Flare is often an undesirable component characteristic and can be
problematic in many applications. For example, formed materials are
often used in structural applications such as building
construction. In some cases, strength and structural support
calculations are performed based on the expected strength of a
formed material. In these cases, tolerance values such as flare
tolerance values are very important because they are associated
with an expected strength of the formed materials. In other cases,
controlling flare tolerance values is important when
interconnecting (e.g., welding) one formed component to another
formed component. Interconnecting formed components typically
requires that the ends of the formed components are substantially
similar or identical.
Traditional methods for controlling flare typically require a
significant amount of setup time to control flare uniformly
throughout a formed component. Some roll-former systems are not
capable of controlling flare uniformly throughout a formed
component. In general, one known method for controlling flare
involves changing positions of roller assemblies of forming passes,
moving a material through the forming passes, measuring the flare
of the formed components, and re-adjusting the positions of the
roller assemblies based on the measured flare. This process is
repeated until the roller assemblies are set in a position that
reduces the flare to be within a specified flare tolerance. The
roller assemblies then remain in a fixed position (i.e., static
setting) throughout the operation of the roll-former system.

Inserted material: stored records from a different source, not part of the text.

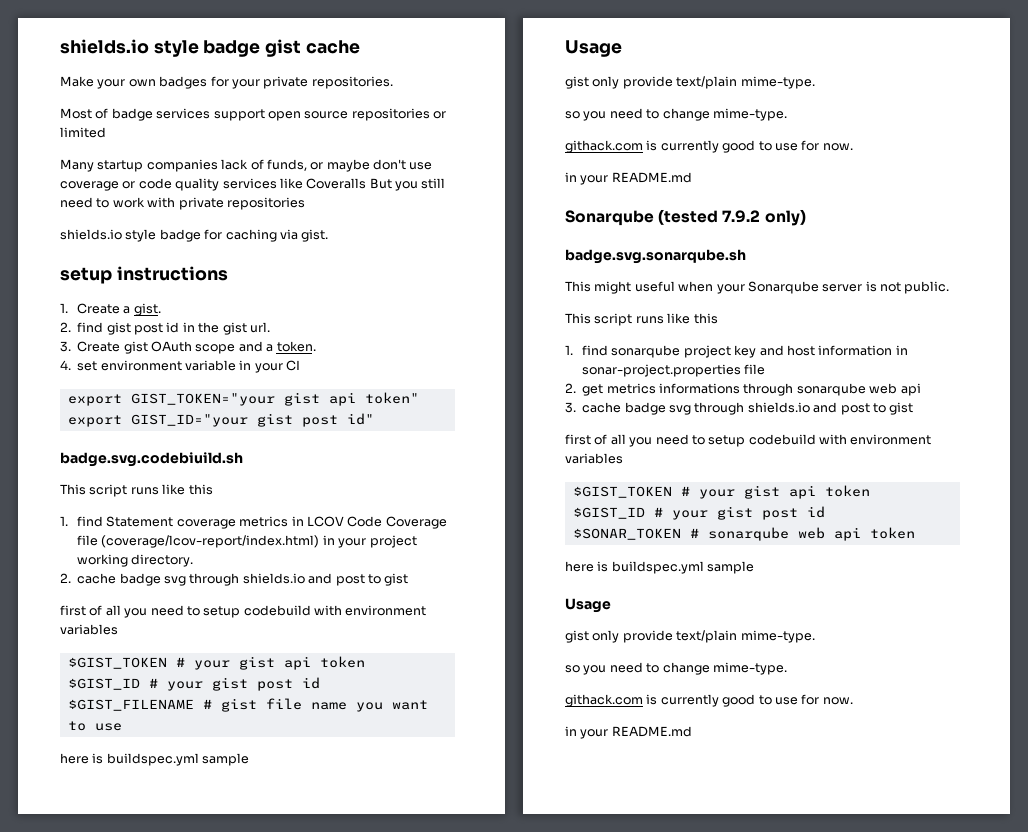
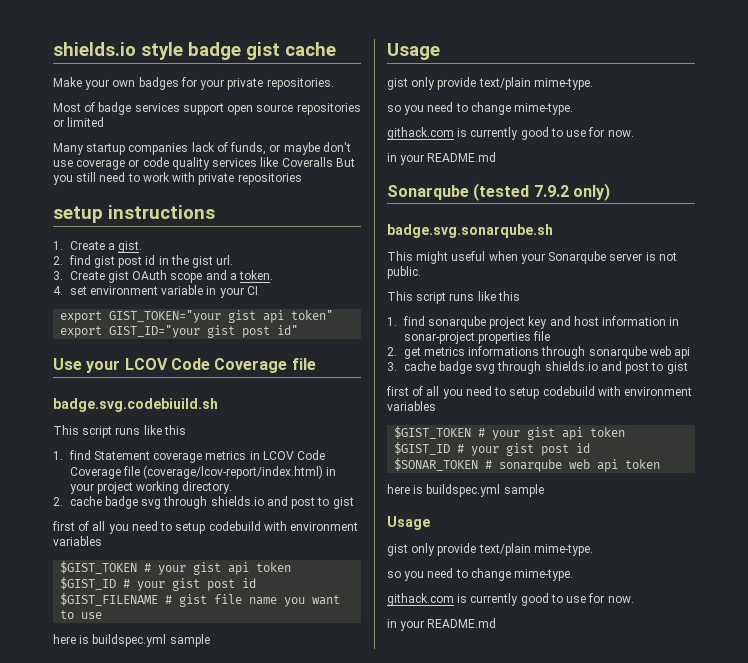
[60,229,329,242] // shields.io style badge for caching via gist. -> (302, 179) none
(374, 419) none -> [53,358,316,373] // Use your LCOV Code Coverage file

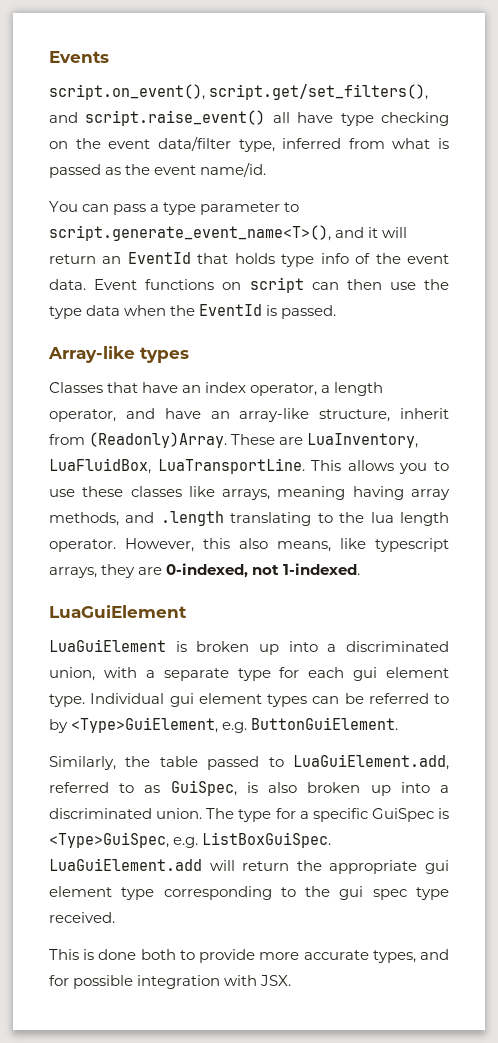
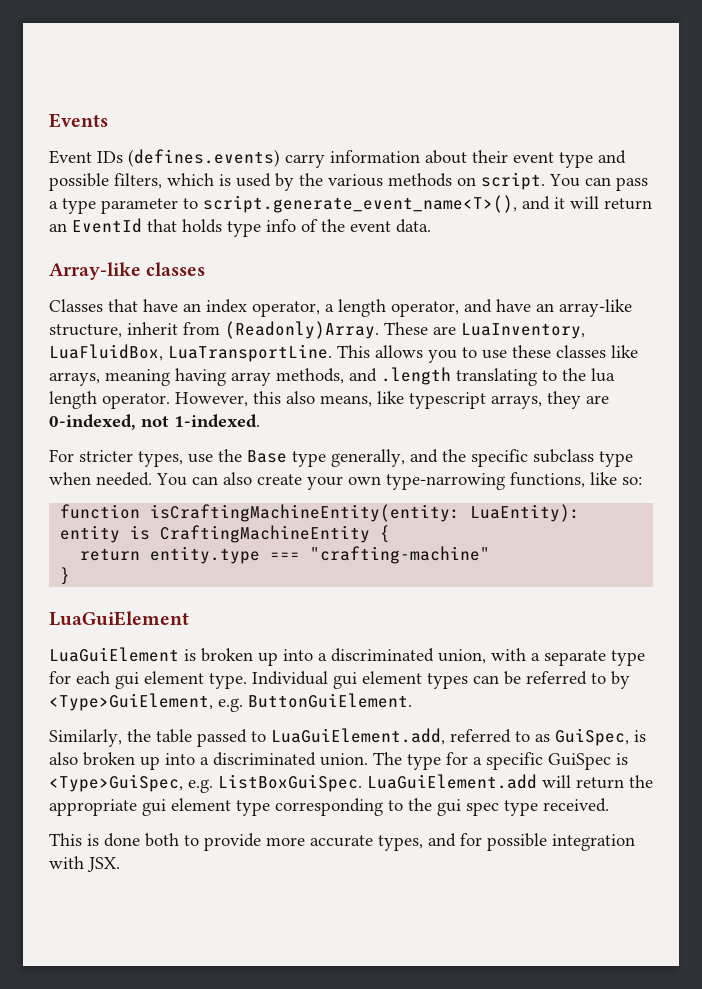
[49,84,429,100] [49,110,449,126] [49,136,449,152] [49,162,267,178] script.on_event(), script.get/set_filters(), and script.raise_event() all have type checking on the event data/filter type, inferred from what is passed as the event name/id. // -> [49,149,626,168] [49,172,545,191] Event IDs (defines.events) carry information about their event type and possible filters, which is used by the various methods on script.
[94,277,449,293] [49,304,337,319] Event functions on script can then use the type data when the EventId is passed. -> (431, 226) none
[140,347,189,363] types -> [146,262,206,276] classes
(361, 569) none -> [49,449,633,467] [49,472,642,490] [60,504,581,522] [60,525,391,543] [80,546,491,564] [60,567,71,585] // For stricter types, use the Base type generally, and the specific subclass type when needed. You can also create your own type-narrowing functions, like so: // function isCraftingMachineEntity(entity: LuaEntity): entity is CraftingMachineEntity { // return entity.type === "crafting-machine" // }

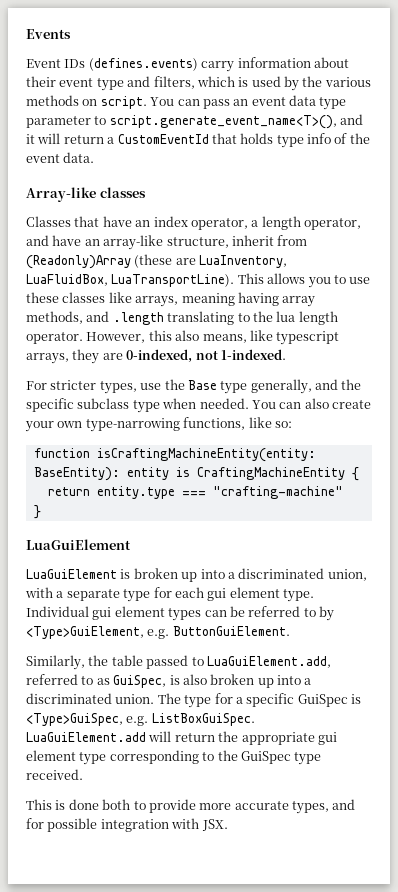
[49,173,109,191] possible -> (151, 81) none
[49,201,58,209] a -> [233,95,316,106] an event data
[49,218,142,233] an EventId -> [107,134,209,144] a CustomEventId
[225,321,428,339] (Readonly)Array. These -> [26,254,173,269] (Readonly)Array (these
[168,344,332,362] LuaTransportLine. -> [111,274,235,287] LuaTransportLine).
[470,504,581,522] LuaEntity): -> [33,467,120,481] BaseEntity):
[437,799,499,816] gui spec -> [240,751,291,764] GuiSpec

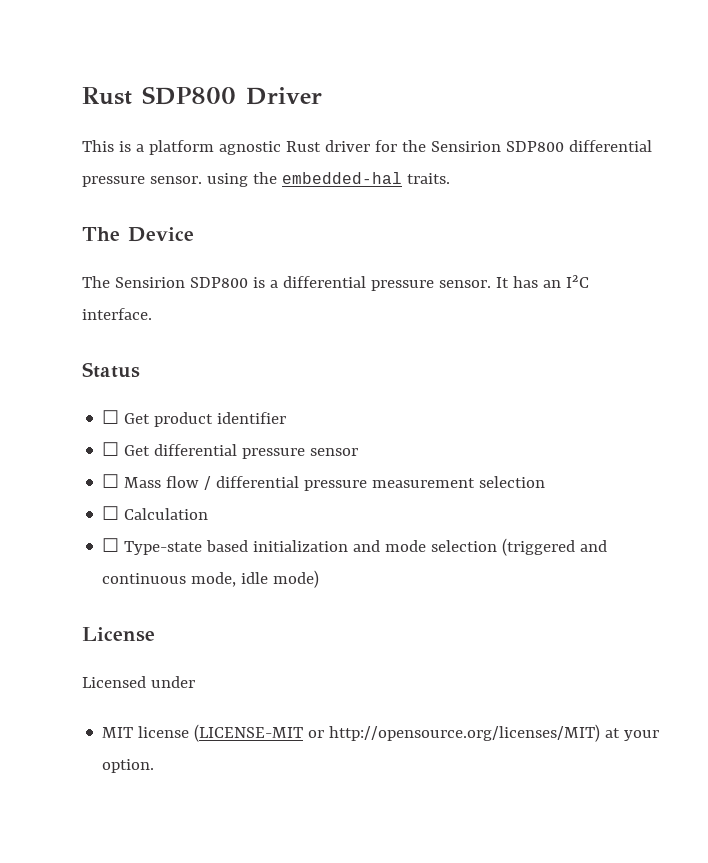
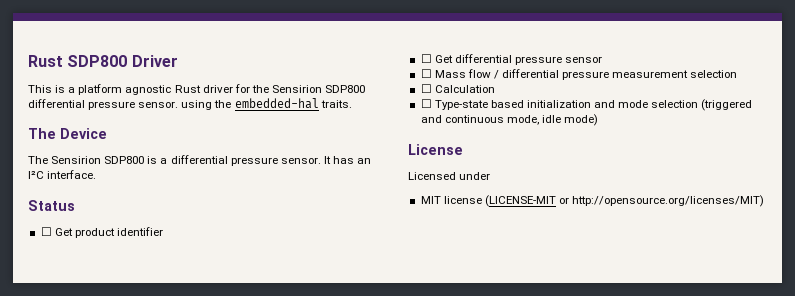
[605,728,660,741] [102,759,155,773] at your option. -> (765, 201) none

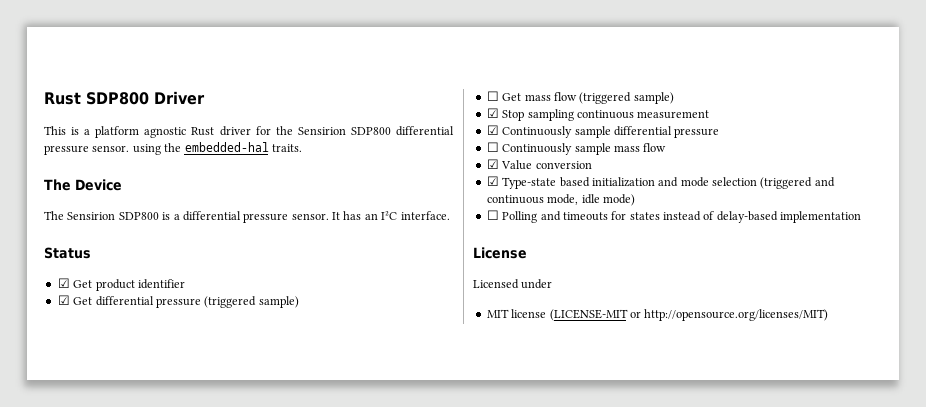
[40,227,52,236] ☐ -> [57,278,70,288] ☑
[420,54,432,63] ☐ -> [57,295,70,305] ☑
[565,56,603,63] [420,69,738,80] [420,84,495,93] [420,99,432,108] sensor // ☐ Mass flow / differential pressure measurement selection // ☐ Calculation // ☐ -> [204,296,299,308] [486,91,674,104] [486,108,710,121] [486,125,720,138] [486,142,667,155] [486,159,592,170] [486,176,499,186] (triggered sample) // ☐ Get mass flow (triggered sample) // ☑ Stop sampling continuous measurement // ☑ Continuously sample differential pressure // ☐ Continuously sample mass flow // ☑ Value conversion // ☑
(599, 120) none -> [486,210,862,223] // ☐ Polling and timeouts for states instead of delay-based implementation

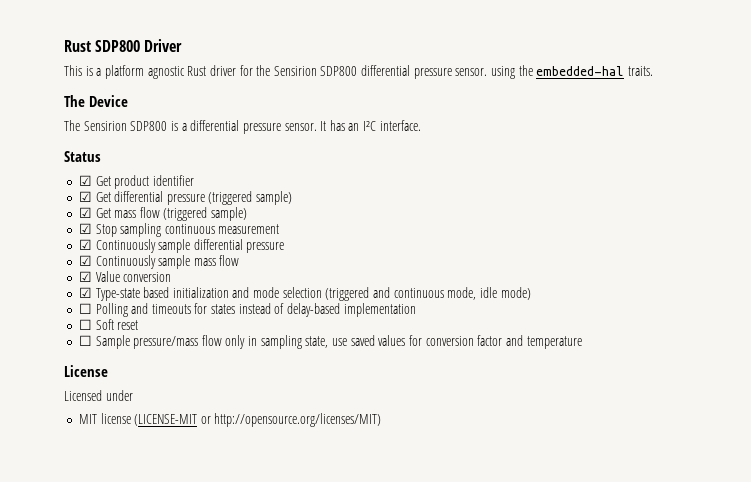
[486,91,499,101] ☐ -> [78,207,92,218] ☑
[486,142,499,152] ☐ -> [78,255,92,266] ☑
(862, 217) none -> [78,319,139,330] [78,335,582,349] // ☐ Soft reset // ☐ Sample pressure/mass flow only in sampling state, use saved values for conversion factor and temperature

Another known method for controlling flare involves adding a
straightener fixture or flare fixture in line with the forming
passes of a roll-former system. The straightener fixture or flare
fixture includes one or more idle rollers that are set to a fixed
position and apply pressure to flared surfaces of a formed
component to reduce flare. Unfortunately, static or fixed flare
control methods, such as those described above, allow flare to vary
along the length of the formed components.
Another known method for controlling flare involves adding a
straightener fixture or flare fixture in line with the forming
passes of a roll-former system. The straightener fixture or flare
fixture includes one or more idle rollers that are set to a fixed
position and apply pressure to flared surfaces of a formed
component to reduce flare. Unfortunately, static or fixed flare
control methods, such as those described above, allow flare to vary
along the length of the formed components.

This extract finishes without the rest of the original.